# What you will do
Leave every picture behind and copy the rest of the entries below exactly.
Material supplied below:
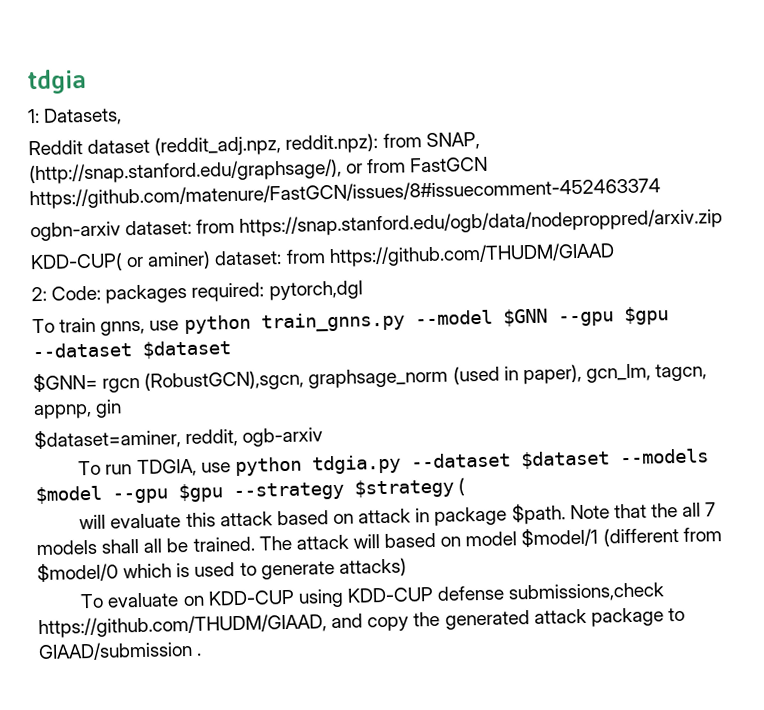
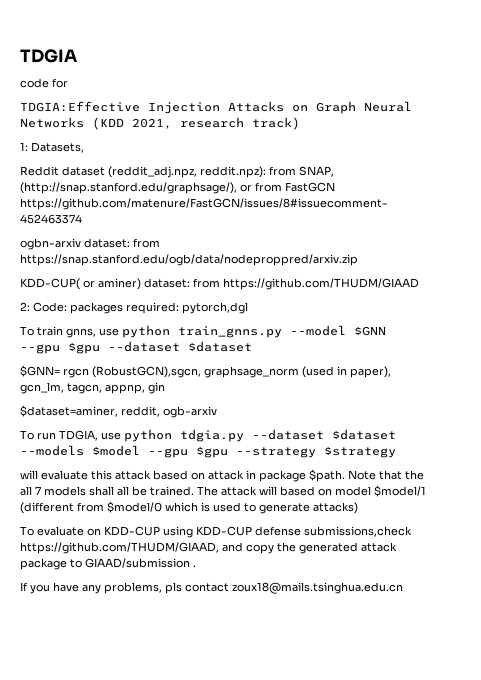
- tdgia
+ TDGIA
+ code for
+ TDGIA:Effective Injection Attacks on Graph Neural Networks (KDD 2021, research track)
- To run TDGIA, use python tdgia.py --dataset $dataset --models $model --gpu $gpu --strategy $strategy (
+ To run TDGIA, use python tdgia.py --dataset $dataset --models $model --gpu $gpu --strategy $strategy
+ If you have any problems, pls contact zoux18@mails.tsinghua.edu.cn

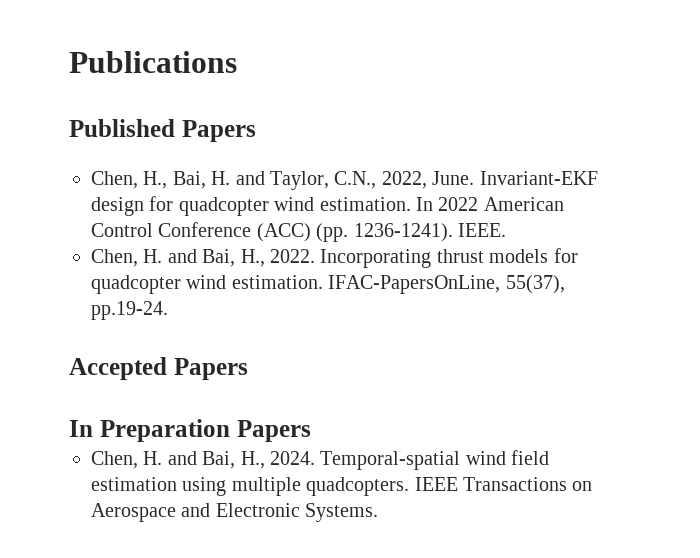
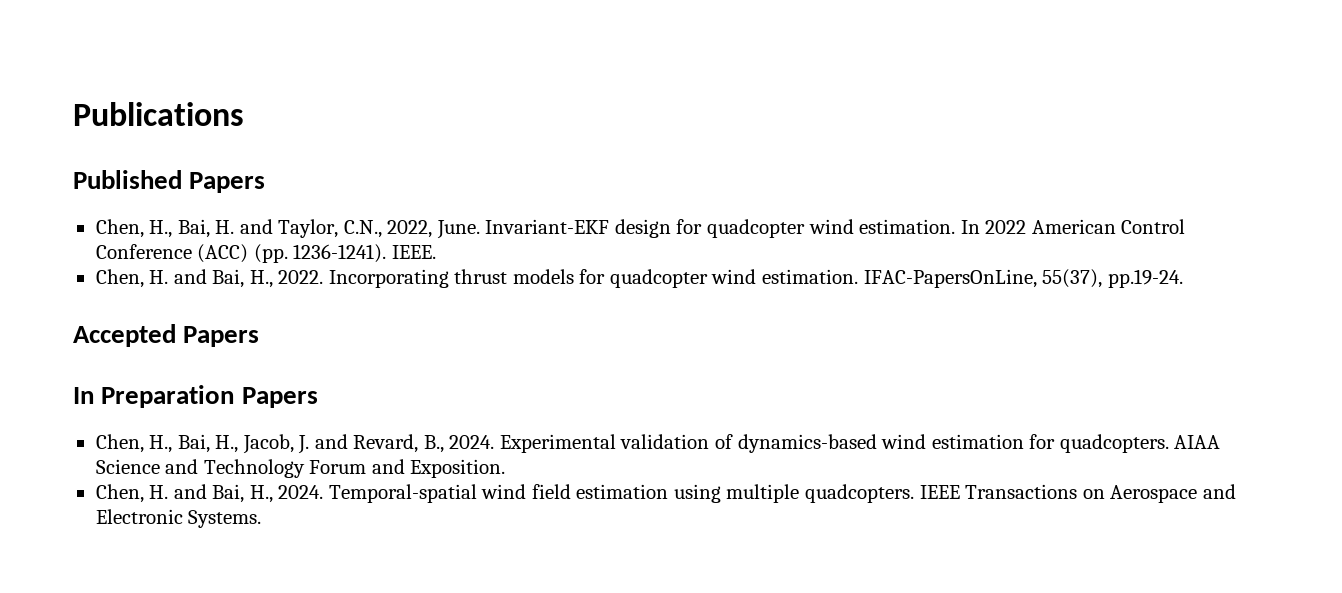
+ Chen, H., Bai, H., Jacob, J. and Revard, B., 2024. Experimental validation of dynamics-based wind estimation for quadcopters. AIAA Science and Technology Forum and Exposition.

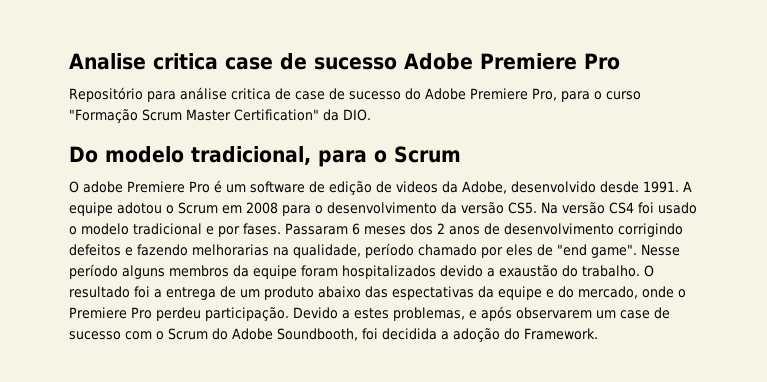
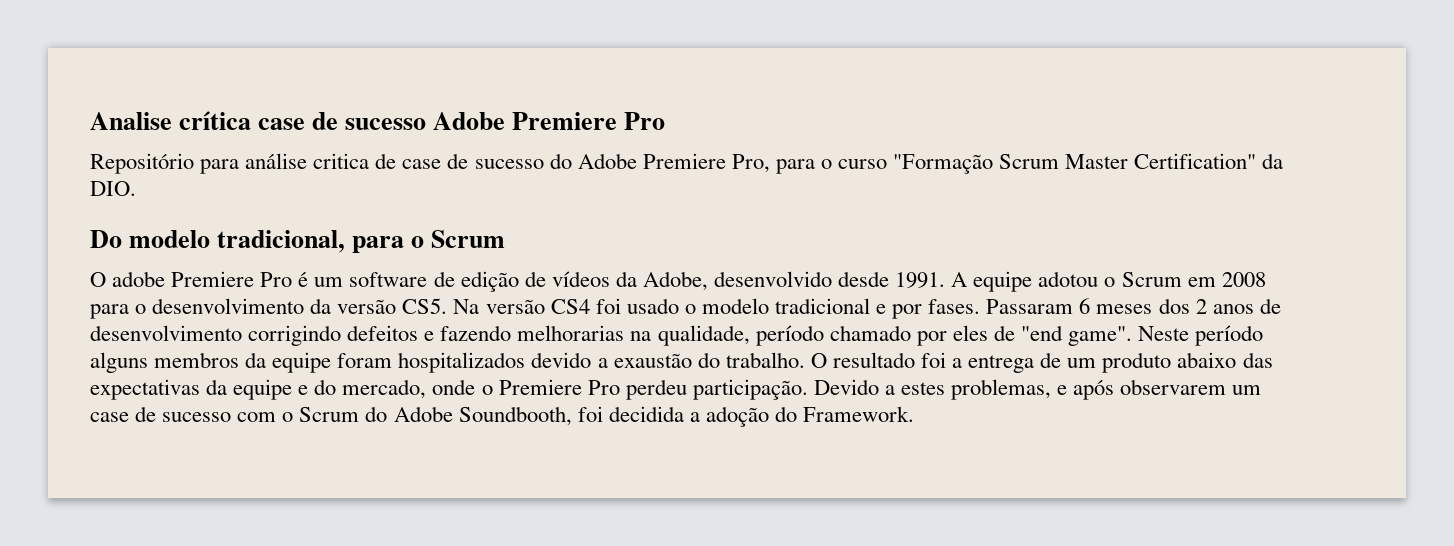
- Analise critica case de sucesso Adobe Premiere Pro
+ Analise crítica case de sucesso Adobe Premiere Pro
- O adobe Premiere Pro é um software de edição de videos da Adobe, desenvolvido desde 1991.
+ O adobe Premiere Pro é um software de edição de vídeos da Adobe, desenvolvido desde 1991.
- Nesse período alguns membros da equipe foram hospitalizados devido a exaustão do trabalho.
+ Neste período alguns membros da equipe foram hospitalizados devido a exaustão do trabalho.
- O resultado foi a entrega de um produto abaixo das espectativas da equipe e do mercado, onde o Premiere Pro perdeu participação.
+ O resultado foi a entrega de um produto abaixo das expectativas da equipe e do mercado, onde o Premiere Pro perdeu participação.

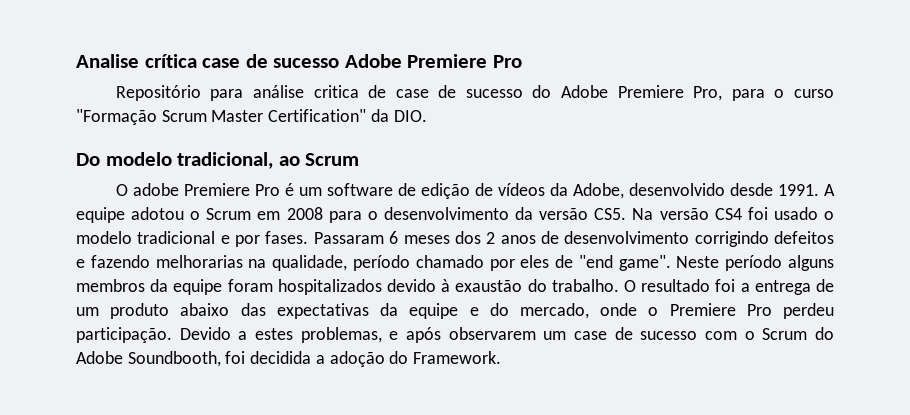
- Do modelo tradicional, para o Scrum
+ Do modelo tradicional, ao Scrum
- Neste período alguns membros da equipe foram hospitalizados devido a exaustão do trabalho.
+ Neste período alguns membros da equipe foram hospitalizados devido à exaustão do trabalho.

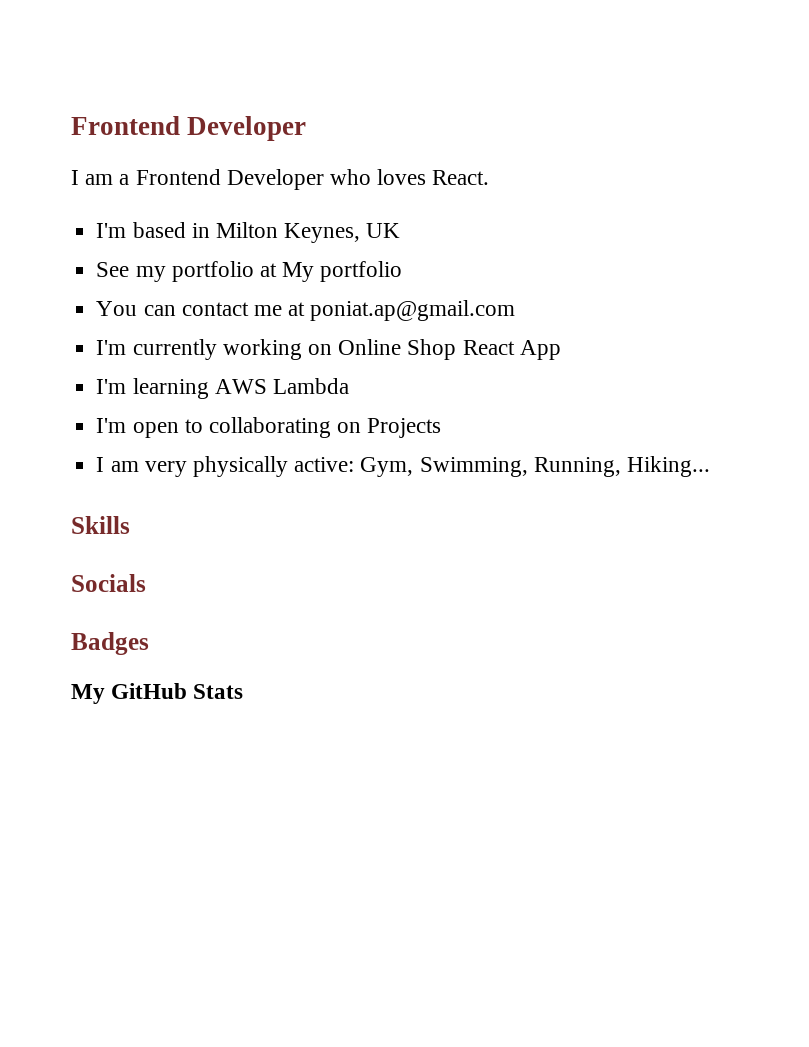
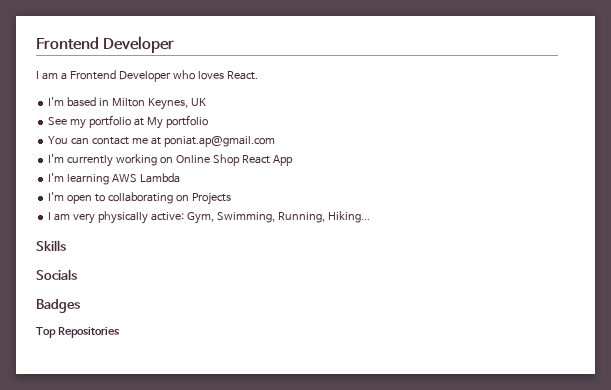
- My GitHub Stats
+ Top Repositories

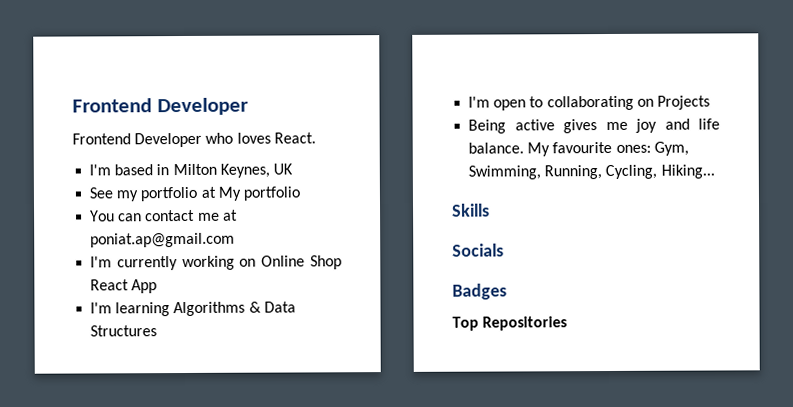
- I am a Frontend Developer who loves React.
+ Frontend Developer who loves React.
- I'm learning AWS Lambda
+ I'm learning Algorithms & Data Structures
- I am very physically active: Gym, Swimming, Running, Hiking...
+ Being active gives me joy and life balance. My favourite ones: Gym, Swimming, Running, Cycling, Hiking...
End of Material supplied.
# Answer space
- tdgia
+ TDGIA
+ code for
+ TDGIA:Effective Injection Attacks on Graph Neural Networks (KDD 2021, research track)
- To run TDGIA, use python tdgia.py --dataset $dataset --models $model --gpu $gpu --strategy $strategy (
+ To run TDGIA, use python tdgia.py --dataset $dataset --models $model --gpu $gpu --strategy $strategy
+ If you have any problems, pls contact zoux18@mails.tsinghua.edu.cn

+ Chen, H., Bai, H., Jacob, J. and Revard, B., 2024. Experimental validation of dynamics-based wind estimation for quadcopters. AIAA Science and Technology Forum and Exposition.

- Analise critica case de sucesso Adobe Premiere Pro
+ Analise crítica case de sucesso Adobe Premiere Pro
- O adobe Premiere Pro é um software de edição de videos da Adobe, desenvolvido desde 1991.
+ O adobe Premiere Pro é um software de edição de vídeos da Adobe, desenvolvido desde 1991.
- Nesse período alguns membros da equipe foram hospitalizados devido a exaustão do trabalho.
+ Neste período alguns membros da equipe foram hospitalizados devido a exaustão do trabalho.
- O resultado foi a entrega de um produto abaixo das espectativas da equipe e do mercado, onde o Premiere Pro perdeu participação.
+ O resultado foi a entrega de um produto abaixo das expectativas da equipe e do mercado, onde o Premiere Pro perdeu participação.

- Do modelo tradicional, para o Scrum
+ Do modelo tradicional, ao Scrum
- Neste período alguns membros da equipe foram hospitalizados devido a exaustão do trabalho.
+ Neste período alguns membros da equipe foram hospitalizados devido à exaustão do trabalho.

- My GitHub Stats
+ Top Repositories

- I am a Frontend Developer who loves React.
+ Frontend Developer who loves React.
- I'm learning AWS Lambda
+ I'm learning Algorithms & Data Structures
- I am very physically active: Gym, Swimming, Running, Hiking...
+ Being active gives me joy and life balance. My favourite ones: Gym, Swimming, Running, Cycling, Hiking...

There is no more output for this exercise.